- ENTRIES SUPPLIED:
>>>>

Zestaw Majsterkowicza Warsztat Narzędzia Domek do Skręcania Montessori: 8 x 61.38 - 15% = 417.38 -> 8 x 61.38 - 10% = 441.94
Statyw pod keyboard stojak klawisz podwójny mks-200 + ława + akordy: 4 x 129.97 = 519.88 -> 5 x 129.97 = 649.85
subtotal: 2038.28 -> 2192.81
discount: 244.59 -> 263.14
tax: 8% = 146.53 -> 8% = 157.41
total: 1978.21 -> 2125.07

<<<<

- ASSIGNED TASK: Set down the data once more, exactly as shown above.

- WRITTEN ANSWER:
Zestaw Majsterkowicza Warsztat Narzędzia Domek do Skręcania Montessori: 8 x 61.38 - 15% = 417.38 -> 8 x 61.38 - 10% = 441.94
Statyw pod keyboard stojak klawisz podwójny mks-200 + ława + akordy: 4 x 129.97 = 519.88 -> 5 x 129.97 = 649.85
subtotal: 2038.28 -> 2192.81
discount: 244.59 -> 263.14
tax: 8% = 146.53 -> 8% = 157.41
total: 1978.21 -> 2125.07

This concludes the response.